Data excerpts
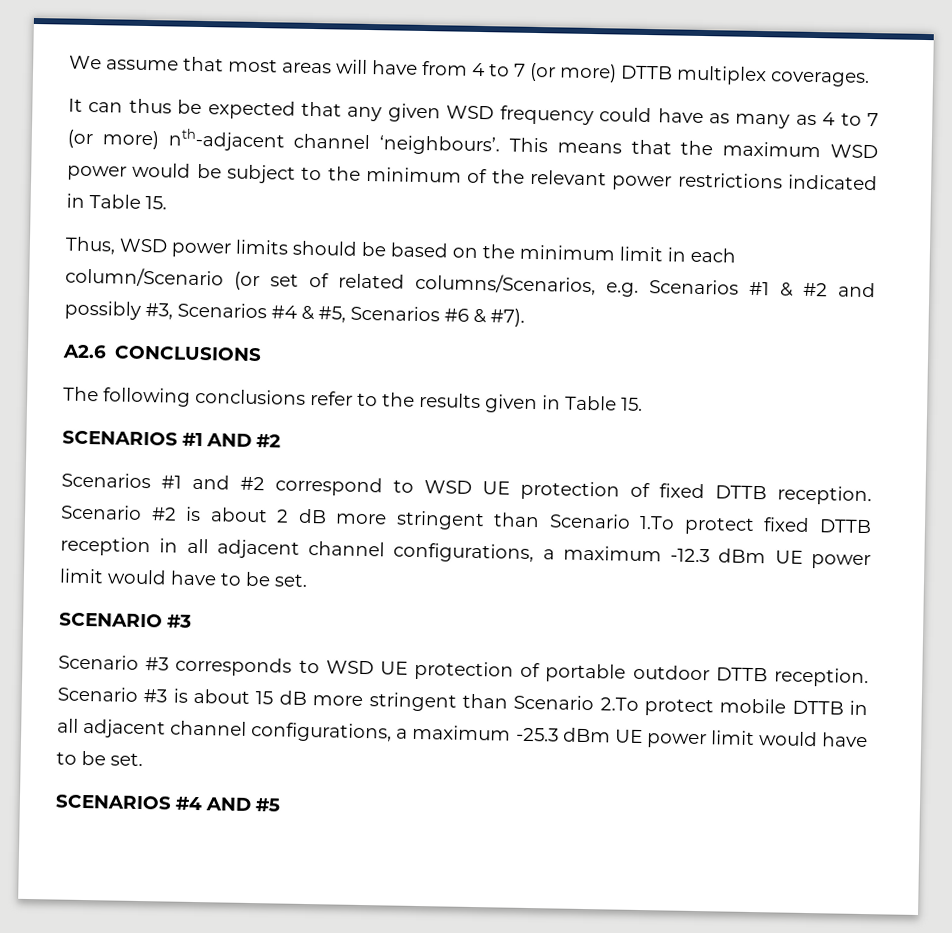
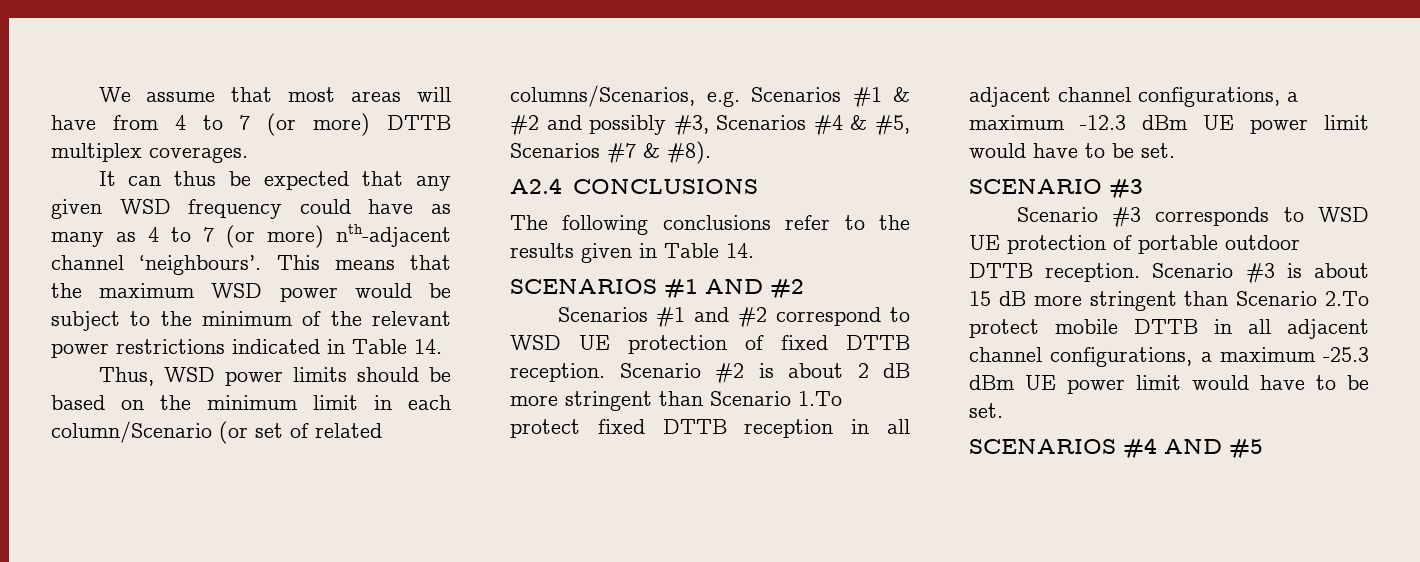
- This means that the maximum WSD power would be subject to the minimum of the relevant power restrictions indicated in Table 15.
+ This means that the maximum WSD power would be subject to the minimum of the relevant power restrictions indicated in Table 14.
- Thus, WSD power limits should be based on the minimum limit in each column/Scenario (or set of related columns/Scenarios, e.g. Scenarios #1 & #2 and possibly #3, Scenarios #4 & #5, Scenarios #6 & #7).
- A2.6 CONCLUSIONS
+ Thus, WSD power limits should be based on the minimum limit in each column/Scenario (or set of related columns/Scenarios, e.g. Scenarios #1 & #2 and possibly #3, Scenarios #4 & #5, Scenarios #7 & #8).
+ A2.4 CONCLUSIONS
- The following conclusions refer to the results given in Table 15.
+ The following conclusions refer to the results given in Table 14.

Work item:
Print exactly the lines that run from the line containing "- The following" to the end of the data, both ends included.

The answer:
- The following conclusions refer to the results given in Table 15.
+ The following conclusions refer to the results given in Table 14.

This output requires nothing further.